In July 1923, one year after visiting their maid’s brother Ernesto Ballardini in Smyrna, Gilbert returned to what was left of the once bustling city. Four months earlier, Gilbert’s friend Carl Blegen, Assistant Director of the American School, had sailed to Smyrna on an American destroyer, since there was no longer any regular steamship service, to look into conditions at the American excavations at Kolophon (Deirmendere) in the Anatolian interior. Blegen wrote on March 5, 1923, to the American excavator Hetty Goldman that no workmen would be available since all the Christians were gone and the Turkish men were in the military. I published the text of this letter in the book thanks to the kind permission of the American School Archivist, Natalia Vogeikoff-Brogan.

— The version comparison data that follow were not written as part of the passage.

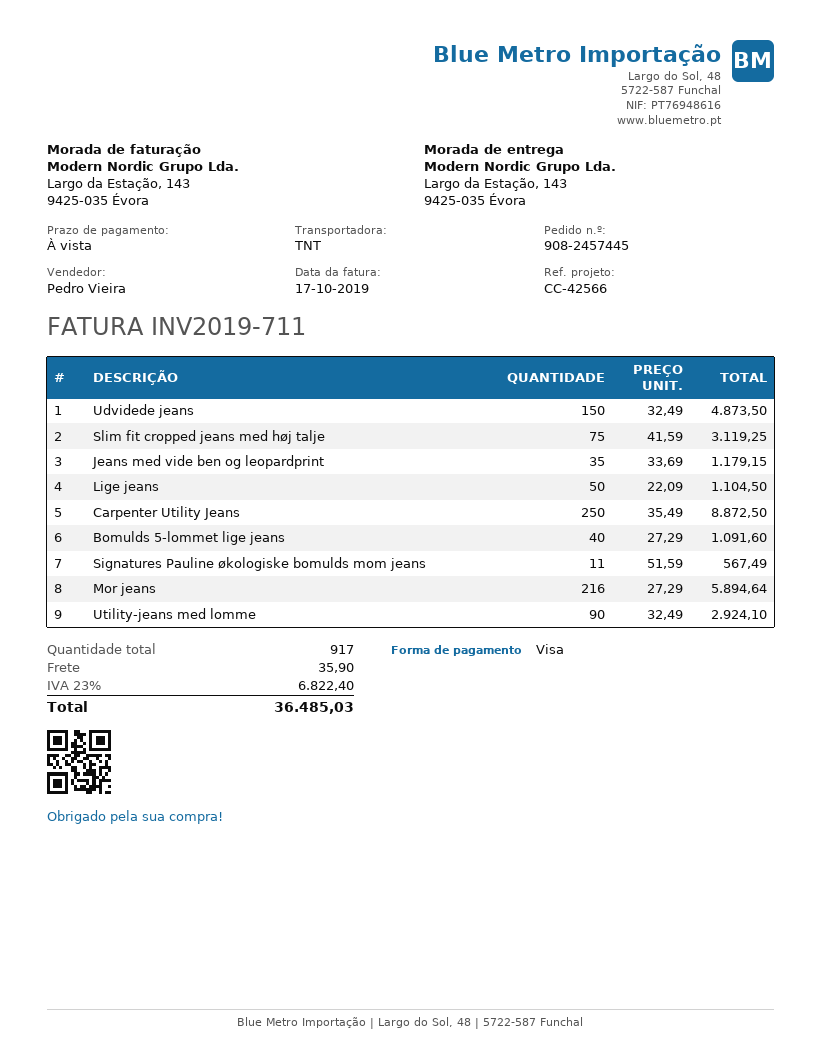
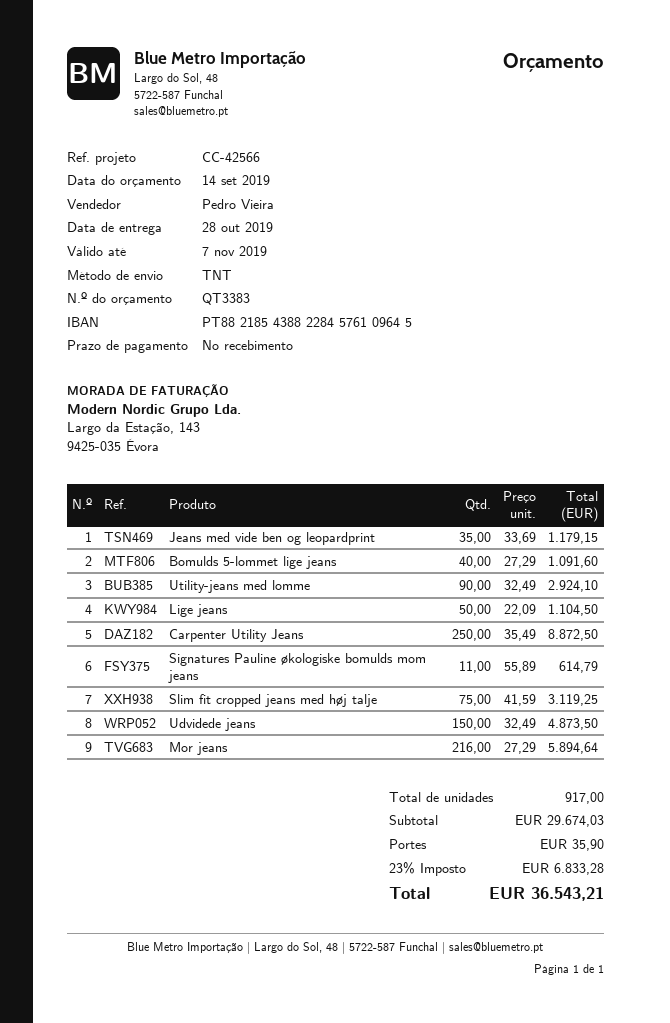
Signatures Pauline økologiske bomulds mom jeans: 11 x 51.59 = 567.49 -> 11 x 55.89 = 614.79
tax: 23% = 6822.40 -> 23% = 6833.28
total: 36485.03 -> 36543.21

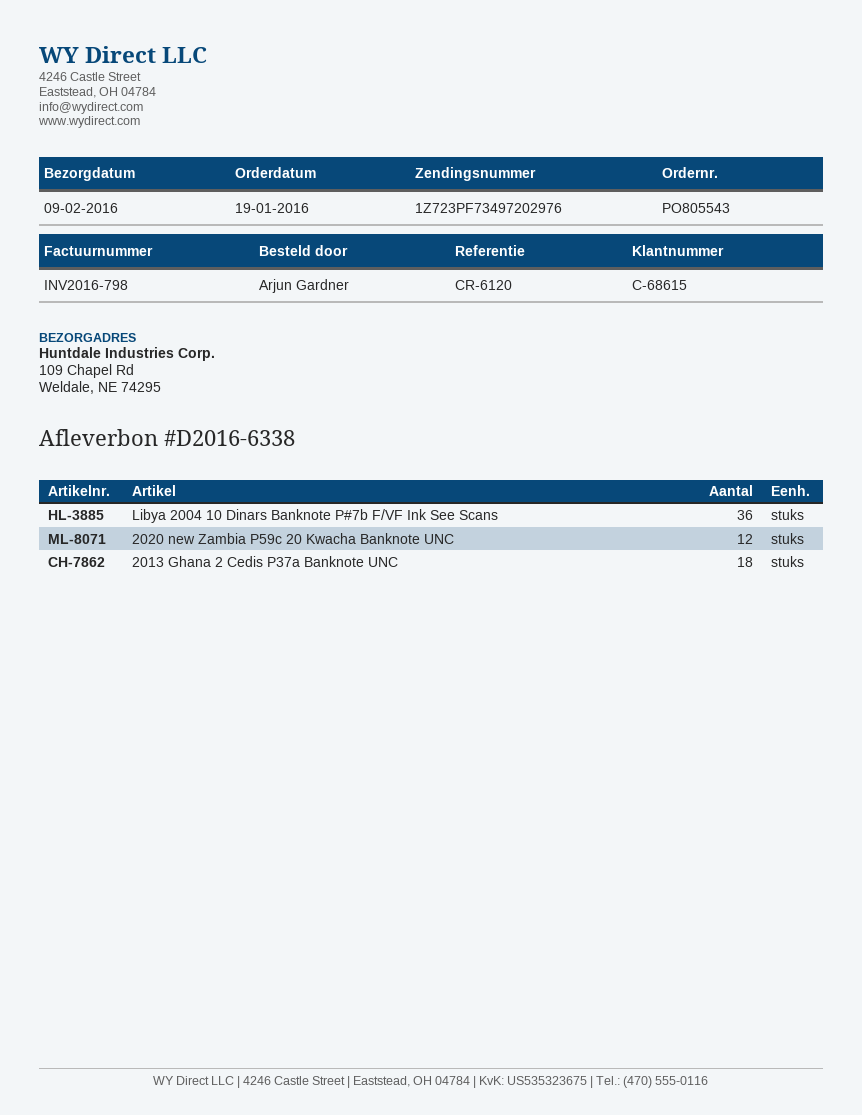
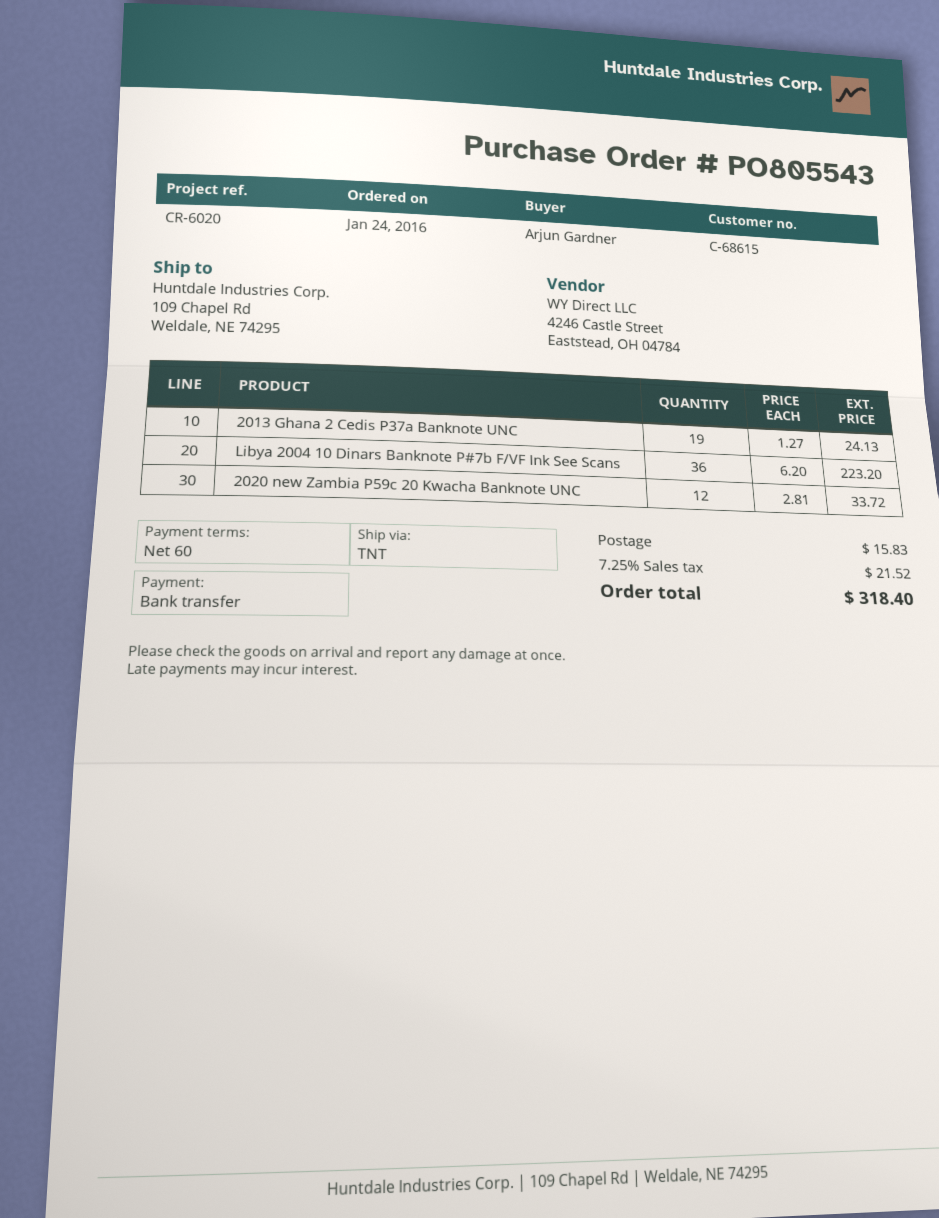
order date: 2016-01-19 -> 2016-01-24
reference: CR-6120 -> CR-6020
2013 Ghana 2 Cedis P37a Banknote UNC: 18 -> 19

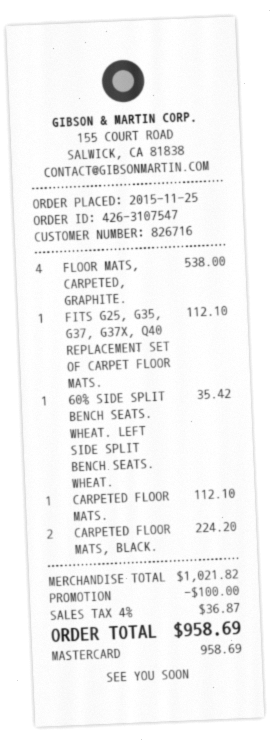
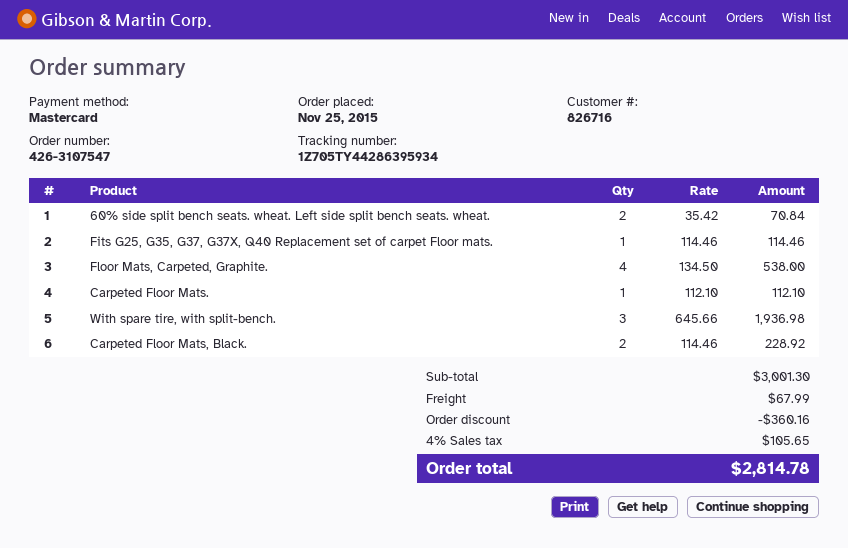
FITS G25, G35, G37, G37X, Q40 REPLACEMENT SET OF CARPET FLOOR MATS.: 1 for 112.10 -> 1 for 114.46
60% SIDE SPLIT BENCH SEATS. WHEAT. LEFT SIDE SPLIT BENCH SEATS. WHEAT.: 1 for 35.42 -> 2 for 70.84
CARPETED FLOOR MATS, BLACK.: 2 for 224.20 -> 2 for 228.92
With spare tire, with split-bench.: none -> 3 for 1936.98
subtotal: 1021.82 -> 3001.30
discount: 100.00 -> 360.16
shipping: none -> 67.99
tax: 4% = 36.87 -> 4% = 105.65
total: 958.69 -> 2814.78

By the time Gilbert sailed into the harbor at Smyrna in July, rebuilding had begun. He reported that Ernesto and his family, who had a summer home across the bay in the suburb of Kordelio, “are very well & are still doing a lot of work. He is still one of the ones who is in the best position. His son-in-law is building bridges on the railway & in a month he made 40,000 lire. His son-in-law’s brother is making the Italian school, so they are all quite well & do not need anything.” (Wednesday 18, July 1923) Gilbert’s carefully worded letter did not inform his mother or their maid Italia that Ernesto’s blade sharpening shop on Maltezika St. had been destroyed in the blaze. Ernesto undoubtedly gave Gilbert a vivid description of the fire as seen from across the bay in Kordelio, but this too he spared his mother.
Gilbert’s newspaper article on “Smyrna Today. Life Amid the Ruins” offered more general observations. “Words cannot convey a true impression of the desolation of the city. The principal streets have indeed been cleared, but that is practically all. A few buildings in ferro-concrete have survived the fire, but nearly all the private houses have been utterly destroyed. Frank Street, formerly the busiest street in Smyrna, is now the centre of the wilderness, and a wide clearance marks the spot of the British Consulate [where Gilbert had visited Sir Harry Lamb and his wife].
Along the quay a few cafes have sprung up in the ruins of the greater buildings, and the Italian Government has started to repair the larger portion of its schools, but this is all that has been done so far towards rebuilding the city. The Turks have drawn up a regular town-planning scheme, and anybody who engages in building must sign an agreement by which he renounces all claims to compensation if the Government finds it necessary to demolish the building. This is naturally far from encouraging to enterprise of any kind, and Smyrna is urgently in need of legislation of a character somewhat more elastic.”